The TensorFlow code for these models can be found [here](https://gitlab.tu-berlin.de/rsim/bigearthnet-models-tf).
# Generation of Training/Test/Validation Splits
After downloading the raw images from https://www.bigearth.net, they need to be prepared for your ML application. We provide the script `prep_splits.py` for this purpose. It generates consumable data files (i.e., TFRecord) for training, validation and test splits which are suitable to use with TensorFlow. Suggested splits can be found with corresponding csv files under `splits` folder. The following command line arguments for `prep_splits.py` can be specified:
* `-r` or `--root_folder`: The root folder containing the raw images you have previously downloaded.

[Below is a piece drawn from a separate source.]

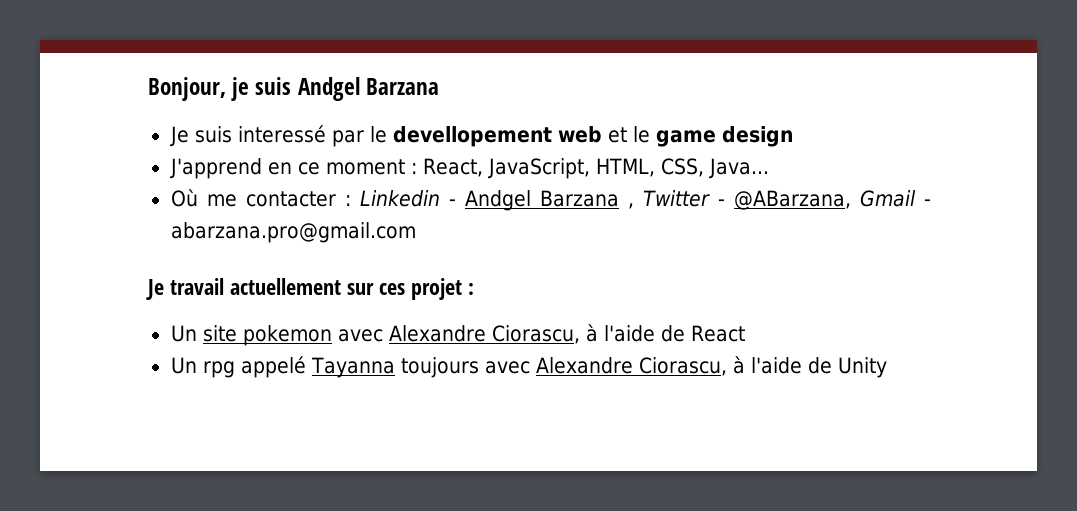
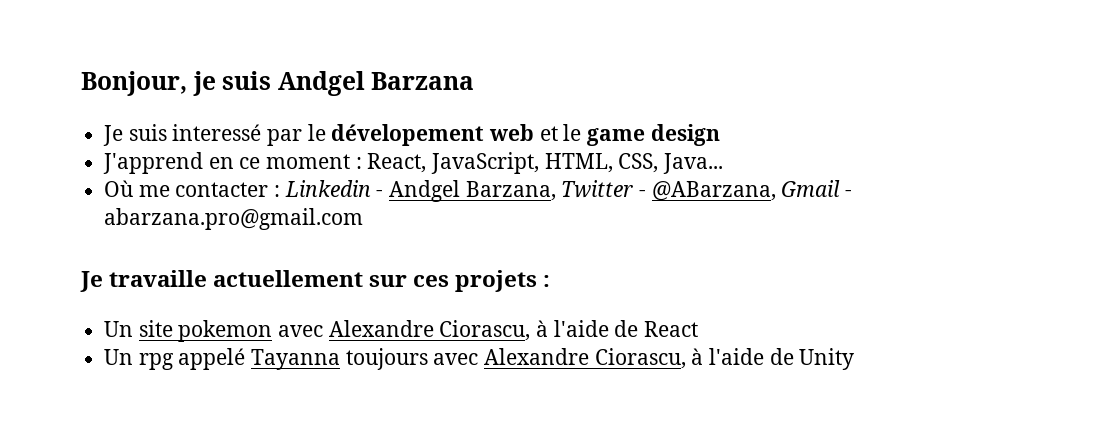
[392,126,552,147] devellopement -> [331,124,485,146] dévelopement
[539,190,634,209] Barzana , -> [465,181,556,201] Barzana,
[169,278,224,295] travail -> [109,270,208,287] travaille
[410,278,462,300] projet -> [455,270,538,292] projets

* `-o` or `--out_folder`: The output folder where the resulting files will be created.
* `-n` or `--splits`: A list of CSV files each of which contains the patch names of corresponding split.
To run the script, either GDAL or rasterio package should be installed. TensorFlow package should also be installed. The script is tested with Python 2.7, TensorFlow 1.3 and Ubuntu 16.04.
# Bugs and Requests
If you face a bug or have a feature request, please create an issue:
https://gitlab.tubit.tu-berlin.de/rsim/bigearthnet-models/issues
Authors
-------
**Gencer Sümbül**
http://www.user.tu-berlin.de/gencersumbul/
**Tristan Kreuziger**
https://www.rsim.tu-berlin.de/menue/team/tristan_kreuziger/
# License
The BigEarthNet Archive is licensed under the **Community Data License Agreement – Permissive, Version 1.0** ([Text](https://cdla.io/permissive-1-0/)).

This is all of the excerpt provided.